La physique est aujourd'hui une discipline entièrement mathématisée.
Pourtant, cet « outil mathématique" a été forgé en dehors de toute préoccupation physique, entièrement a priori.
Le
problème est donc de savoir comment est possible la rencontre — il faut même dire la fusion — entre deux domaines
du savoir venus de lieux indépendants.
Comment se fait-il, pour parler comme Galilée, que la nature soit « écrite en
langage mathématique ?
Éléments de réflexion
• Le réel, pour un esprit scientifique, ne serait-ce pas le mesurable ? par exemple, l'instauration de la physique
scientifique ne commencerait-elle pas selon l'idée fondamentale de Galilée par « mesurer tout ce qui peut se mesurer
et faire en sorte qu'on puisse mesurer ce qui ne peut pas l'être directement ».

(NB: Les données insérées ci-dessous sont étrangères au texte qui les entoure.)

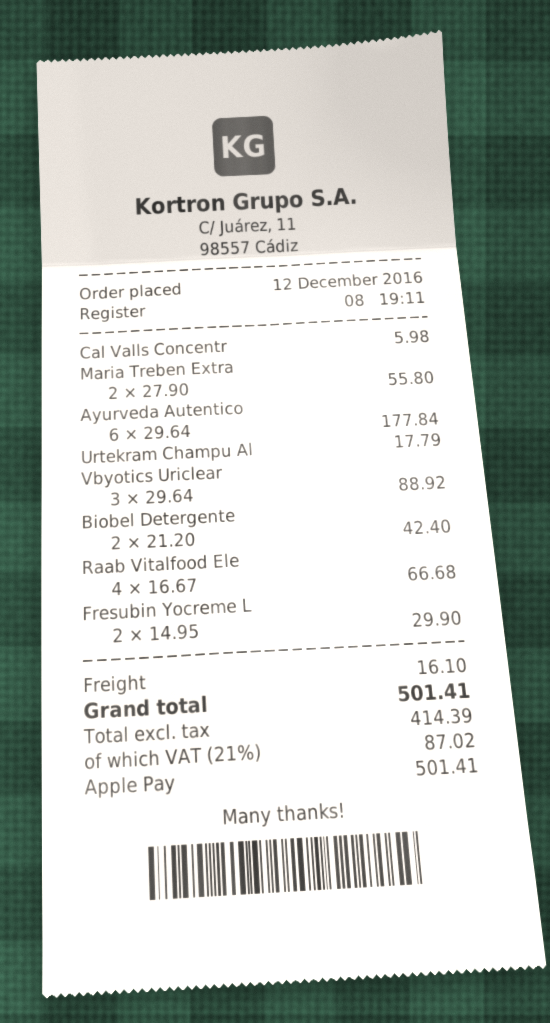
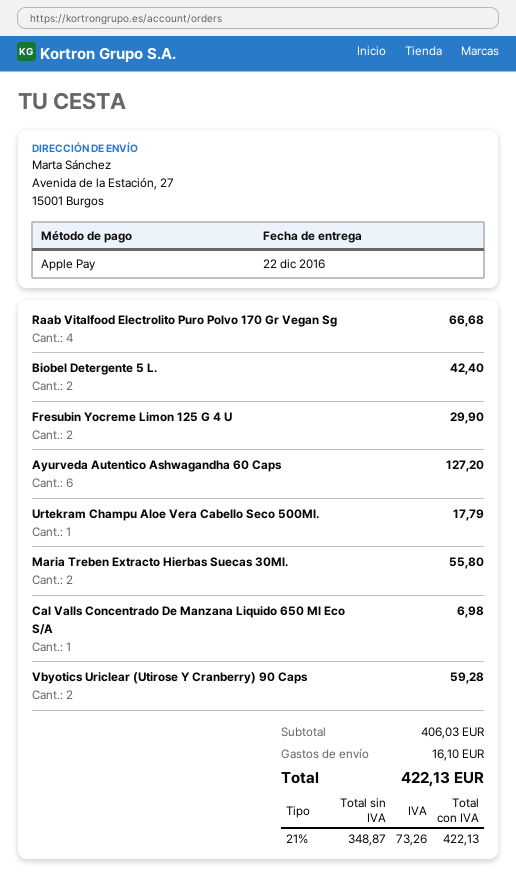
Cal Valls Concentr: 1 for 5.98 -> 1 for 6.98
Ayurveda Autentico: 6 for 177.84 -> 6 for 127.20
Vbyotics Uriclear: 3 for 88.92 -> 2 for 59.28
net: 414.39 -> 348.87
tax: 21% = 87.02 -> 21% = 73.26
total: 501.41 -> 422.13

Observer qu'on ne peut mesurer que des variations (et seulement les unes par rapport aux autres).
« La force » en
physique est un principe de variations.
« Le temps » et « l'espace »,-pour entrer dans l'ordre des concepts
physiques, ont cessé d'être des grandeurs géométriques pour devenir des grandeurs mesurées.
(C'est ainsi qu'en
physique relativiste, le temps et l'espace sont des « forces », c'est-à-dire des « principes de variations
(mesurables) ».)
• Les mathématiques sont instruments de recherche et de découverte : grâce à la substitution d'un faisceau de
relations intelligibles aux objets ou phénomènes naturels, sont rendus possibles des rapprochements originaux, des
déductions fécondes.
Par le calcul, on peut anticiper des lois et même découvrir des faits nouveaux exigés par
l'analyse mathématique avant que l'expérience ait pu les révéler.
• Bachelard insiste sur la capacité « inventive » de la pensée mathématique
en physique contemporaine (la citation de l'énoncé est de lui et est extraite
de son livre).
Ce qu'il vise, semble-t-il avant tout, c'est moins
l'expérimentation que l'empirisme.
(Cf.
par exemple, son illustration de la
capacité « inventive » des mathématiques, par « l'invention » de la masse
négative par Dirac, à partir de nécessités apparemment purement
mathématiques.)
Il écrit : « L'exigence empiriste qui ramène tout à l'expérience, exigence si
nette encore au siècle dernier, a perdu sa primauté, en ce sens que la force
de la découverte est presque entièrement passée à la théorie mathématique.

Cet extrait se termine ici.